▶ WORK TASK
From the entries below, retype only the lines from the one with "word-spacing: 2px;" through the one with "<p><i>Āyurveda,</i><span> the science", exactly as written.
*****
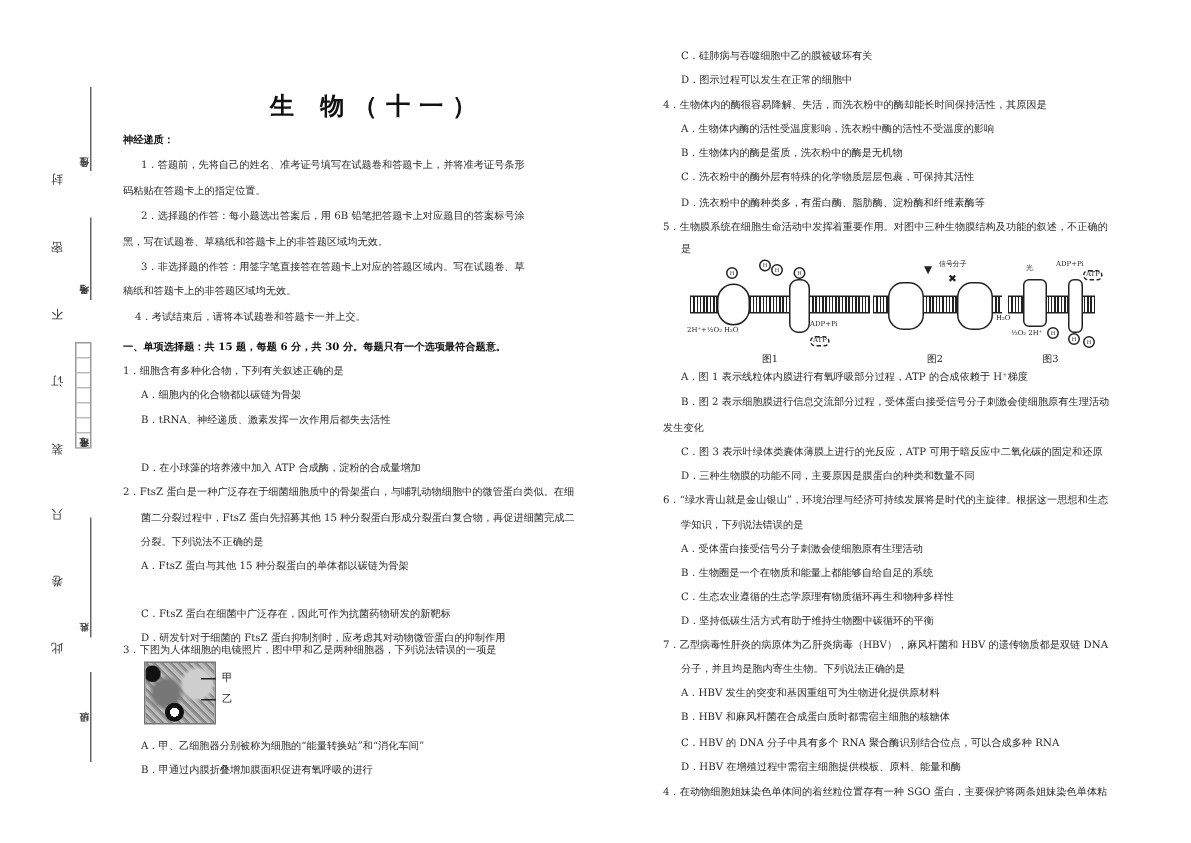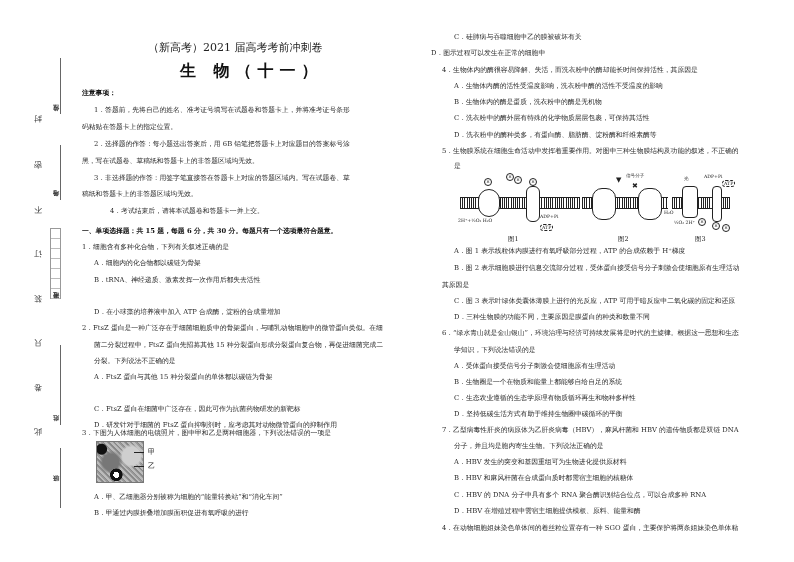--- a/index.html
+++ b/index.html
@@ -75,31 +75,30 @@
         <div></div>
         <div></div>
     </div>
     <span class="bind-field" style="top:304px">准考证号</span>
     <div class="bind-line" style="top:345px;height:80px"></div>
     <span class="bind-field" style="top:427px">姓名</span>
     <div class="bind-line" style="top:448px;height:60px"></div>
     <span class="bind-field" style="top:487px">班级</span>
   </div>
 
-  <div class="exam-title">（新高考）2021 届高考考前冲刺卷</div>
   <div class="subject-title">生 物（十一）</div>
 
-  <div class="line bold" style="left:82px;top:89px">注意事项：</div>
+  <div class="line bold" style="left:82px;top:89px">神经递质：</div>
   <div class="line" style="left:94px;top:106px">1．答题前，先将自己的姓名、准考证号填写在试题卷和答题卡上，并将准考证号条形</div>
   <div class="line" style="left:82px;top:123px">码粘贴在答题卡上的指定位置。</div>
   <div class="line" style="left:94px;top:140px">2．选择题的作答：每小题选出答案后，用 6B 铅笔把答题卡上对应题目的答案标号涂</div>
   <div class="line" style="left:82px;top:157px">黑，写在试题卷、草稿纸和答题卡上的非答题区域均无效。</div>
   <div class="line" style="left:94px;top:174px">3．非选择题的作答：用签字笔直接答在答题卡上对应的答题区域内。写在试题卷、草</div>
   <div class="line" style="left:82px;top:190px">稿纸和答题卡上的非答题区域均无效。</div>
-  <div class="line" style="left:110px;top:207px">4．考试结束后，请将本试题卷和答题卡一并上交。</div>
+  <div class="line" style="left:90px;top:207px">4．考试结束后，请将本试题卷和答题卡一并上交。</div>
 
   <div class="line bold" style="left:82px;top:227px">一、单项选择题：共 15 题，每题 6 分，共 30 分。每题只有一个选项最符合题意。</div>
 
   <div class="line" style="left:82px;top:243px">1．细胞含有多种化合物，下列有关叙述正确的是</div>
   <div class="line" style="left:94px;top:259px">A．细胞内的化合物都以碳链为骨架</div>
   <div class="line" style="left:94px;top:276px">B．tRNA、神经递质、激素发挥一次作用后都失去活性</div>
   <div class="line" style="left:94px;top:308px">D．在小球藻的培养液中加入 ATP 合成酶，淀粉的合成量增加</div>
 
   <div class="line" style="left:82px;top:324px">2．FtsZ 蛋白是一种广泛存在于细菌细胞质中的骨架蛋白，与哺乳动物细胞中的微管蛋白类似。在细</div>
   <div class="line" style="left:94px;top:341px">菌二分裂过程中，FtsZ 蛋白先招募其他 15 种分裂蛋白形成分裂蛋白复合物，再促进细菌完成二</div>
@@ -111,21 +110,21 @@
   <div class="line" style="left:82px;top:429px">3．下图为人体细胞的电镜照片，图中甲和乙是两种细胞器，下列说法错误的一项是</div>
   <div class="fig-img"></div>
   <div class="fig-lead" style="left:134px;top:452px;width:10px"></div>
   <span class="fig-label" style="left:148px;top:447px">甲</span>
   <div class="fig-lead" style="left:134px;top:466px;width:10px"></div>
   <span class="fig-label" style="left:148px;top:461px">乙</span>
   <div class="line" style="left:94px;top:493px">A．甲、乙细胞器分别被称为细胞的“能量转换站”和“消化车间”</div>
   <div class="line" style="left:94px;top:509px">B．甲通过内膜折叠增加膜面积促进有氧呼吸的进行</div>
 
   <div class="line" style="left:454px;top:33px">C．硅肺病与吞噬细胞中乙的膜被破坏有关</div>
-  <div class="line" style="left:431px;top:49px">D．图示过程可以发生在正常的细胞中</div>
+  <div class="line" style="left:454px;top:49px">D．图示过程可以发生在正常的细胞中</div>
 
   <div class="line" style="left:442px;top:66px">4．生物体内的酶很容易降解、失活，而洗衣粉中的酶却能长时间保持活性，其原因是</div>
   <div class="line" style="left:454px;top:82px">A．生物体内酶的活性受温度影响，洗衣粉中酶的活性不受温度的影响</div>
   <div class="line" style="left:454px;top:98px">B．生物体内的酶是蛋质，洗衣粉中的酶是无机物</div>
   <div class="line" style="left:454px;top:114px">C．洗衣粉中的酶外层有特殊的化学物质层层包裹，可保持其活性</div>
   <div class="line" style="left:454px;top:131px">D．洗衣粉中的酶种类多，有蛋白酶、脂肪酶、淀粉酶和纤维素酶等</div>
 
   <div class="line" style="left:442px;top:147px">5．生物膜系统在细胞生命活动中发挥着重要作用。对图中三种生物膜结构及功能的叙述，不正确的</div>
   <div class="line" style="left:454px;top:162px">是</div>
 
@@ -160,21 +159,21 @@
     <span class="fig-note" style="left:204px;top:38px">H₂O</span>
     <span class="fig-note" style="left:214px;top:48px">½O₂  2H⁺</span>
     <div class="circ" style="left:238px;top:46px">H</div>
     <div class="circ" style="left:252px;top:50px">H</div>
     <div class="circ" style="left:262px;top:52px">H</div>
     <span class="fig-cap" style="left:235px;top:63px">图3</span>
   </div>
 
   <div class="line" style="left:454px;top:247px">A．图 1 表示线粒体内膜进行有氧呼吸部分过程，ATP 的合成依赖于 H⁺梯度</div>
   <div class="line" style="left:454px;top:264px">B．图 2 表示细胞膜进行信息交流部分过程，受体蛋白接受信号分子刺激会使细胞原有生理活动</div>
-  <div class="line" style="left:442px;top:281px">其原因是</div>
+  <div class="line" style="left:442px;top:281px">发生变化</div>
   <div class="line" style="left:454px;top:297px">C．图 3 表示叶绿体类囊体薄膜上进行的光反应，ATP 可用于暗反应中二氧化碳的固定和还原</div>
   <div class="line" style="left:454px;top:313px">D．三种生物膜的功能不同，主要原因是膜蛋白的种类和数量不同</div>
 
   <div class="line" style="left:442px;top:329px">6．“绿水青山就是金山银山”，环境治理与经济可持续发展将是时代的主旋律。根据这一思想和生态</div>
   <div class="line" style="left:454px;top:346px">学知识，下列说法错误的是</div>
   <div class="line" style="left:454px;top:362px">A．受体蛋白接受信号分子刺激会使细胞原有生理活动</div>
   <div class="line" style="left:454px;top:378px">B．生物圈是一个在物质和能量上都能够自给自足的系统</div>
   <div class="line" style="left:454px;top:394px">C．生态农业遵循的生态学原理有物质循环再生和物种多样性</div>
   <div class="line" style="left:454px;top:410px">D．坚持低碳生活方式有助于维持生物圈中碳循环的平衡</div>
 

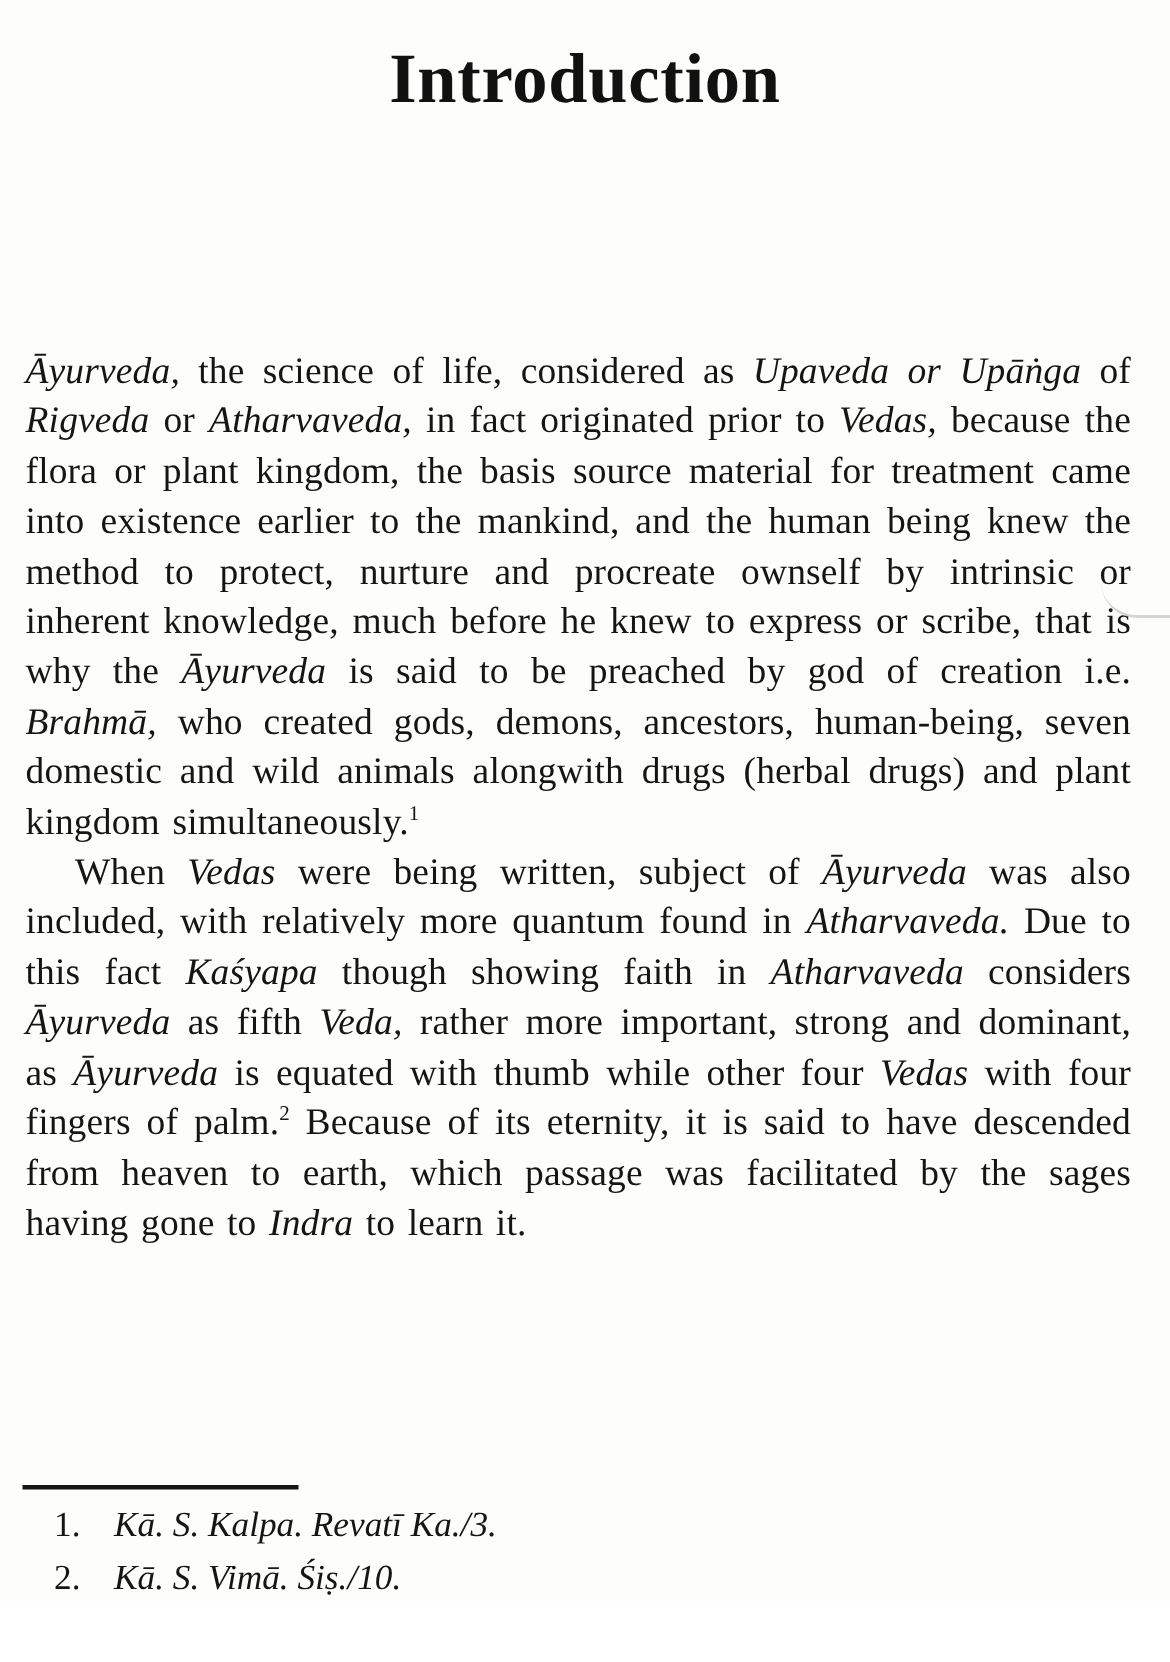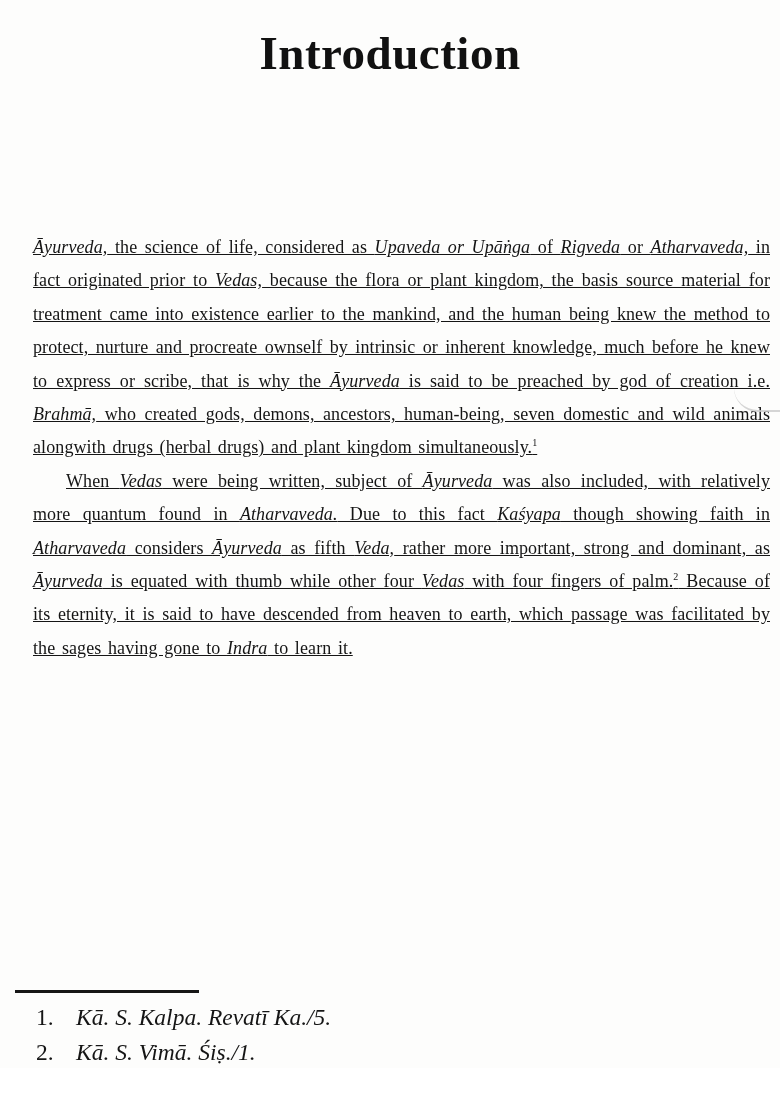--- a/index.html
+++ b/index.html
@@ -24,28 +24,27 @@
     margin: 0;
     text-align: center;
     font-size: 47px;
     font-weight: 700;
     letter-spacing: 0.5px;
     color: #111111;
   }
   .body-text {
     position: absolute;
     top: 231px;
-    left: 33px;
+    left: 17px;
     width: 737px;
-    font-size: 18px;
+    font-size: 25px;
     line-height: 33.4px;
     text-align: justify;
     letter-spacing: 0.1px;
     word-spacing: 2px;
-    text-decoration: underline;
   }
   .body-text p {
     margin: 0;
   }
   .body-text p.indent {
     text-indent: 33px;
   }
   .body-text i, .footnote-text i {
     font-style: italic;
   }
@@ -100,23 +99,23 @@
 
   <div class="body-text">
     <p><i>Āyurveda,</i><span> the science of life, considered as </span><i>Upaveda or Upāṅga</i><span> of </span><i>Rigveda</i><span> or </span><i>Atharvaveda,</i><span> in fact originated prior to </span><i>Vedas,</i><span> because the flora or plant kingdom, the basis source material for treatment came into existence earlier to the mankind, and the human being knew the method to protect, nurture and procreate ownself by intrinsic or inherent knowledge, much before he knew to express or scribe, that is why the </span><i>Āyurveda</i><span> is said to be preached by god of creation i.e. </span><i>Brahmā,</i><span> who created gods, demons, ancestors, human-being, seven domestic and wild animals alongwith drugs (herbal drugs) and plant kingdom simultaneously.</span><sup>1</sup></p>
     <p class="indent"><span>When </span><i>Vedas</i><span> were being written, subject of </span><i>Āyurveda</i><span> was also included, with relatively more quantum found in </span><i>Atharvaveda.</i><span> Due to this fact </span><i>Kaśyapa</i><span> though showing faith in </span><i>Atharvaveda</i><span> considers </span><i>Āyurveda</i><span> as fifth </span><i>Veda,</i><span> rather more important, strong and dominant, as </span><i>Āyurveda</i><span> is equated with thumb while other four </span><i>Vedas</i><span> with four fingers of palm.</span><sup>2</sup><span> Because of its eternity, it is said to have descended from heaven to earth, which passage was facilitated by the sages having gone to </span><i>Indra</i><span> to learn it.</span></p>
   </div>
 
   <div class="footnotes">
     <div class="footnote-rule"></div>
     <div class="footnote-row">
       <span class="footnote-number">1.</span>
-      <span class="footnote-text"><i>Kā. S. Kalpa. Revatī Ka./5.</i></span>
+      <span class="footnote-text"><i>Kā. S. Kalpa. Revatī Ka./3.</i></span>
     </div>
     <div class="footnote-row">
       <span class="footnote-number">2.</span>
-      <span class="footnote-text"><i>Kā. S. Vimā. Śiṣ./1.</i></span>
+      <span class="footnote-text"><i>Kā. S. Vimā. Śiṣ./10.</i></span>
     </div>
   </div>
 
   <div class="scan-artifact"></div>
 
 </div>
 
 </body></html>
*****
▶ SOLUTION TO THIS PROBLEM
     word-spacing: 2px;
-    text-decoration: underline;
   }
   .body-text p {
     margin: 0;
   }
   .body-text p.indent {
     text-indent: 33px;
   }
   .body-text i, .footnote-text i {
     font-style: italic;
   }
@@ -100,23 +99,23 @@
 
   <div class="body-text">
     <p><i>Āyurveda,</i><span> the science of life, considered as </span><i>Upaveda or Upāṅga</i><span> of </span><i>Rigveda</i><span> or </span><i>Atharvaveda,</i><span> in fact originated prior to </span><i>Vedas,</i><span> because the flora or plant kingdom, the basis source material for treatment came into existence earlier to the mankind, and the human being knew the method to protect, nurture and procreate ownself by intrinsic or inherent knowledge, much before he knew to express or scribe, that is why the </span><i>Āyurveda</i><span> is said to be preached by god of creation i.e. </span><i>Brahmā,</i><span> who created gods, demons, ancestors, human-being, seven domestic and wild animals alongwith drugs (herbal drugs) and plant kingdom simultaneously.</span><sup>1</sup></p>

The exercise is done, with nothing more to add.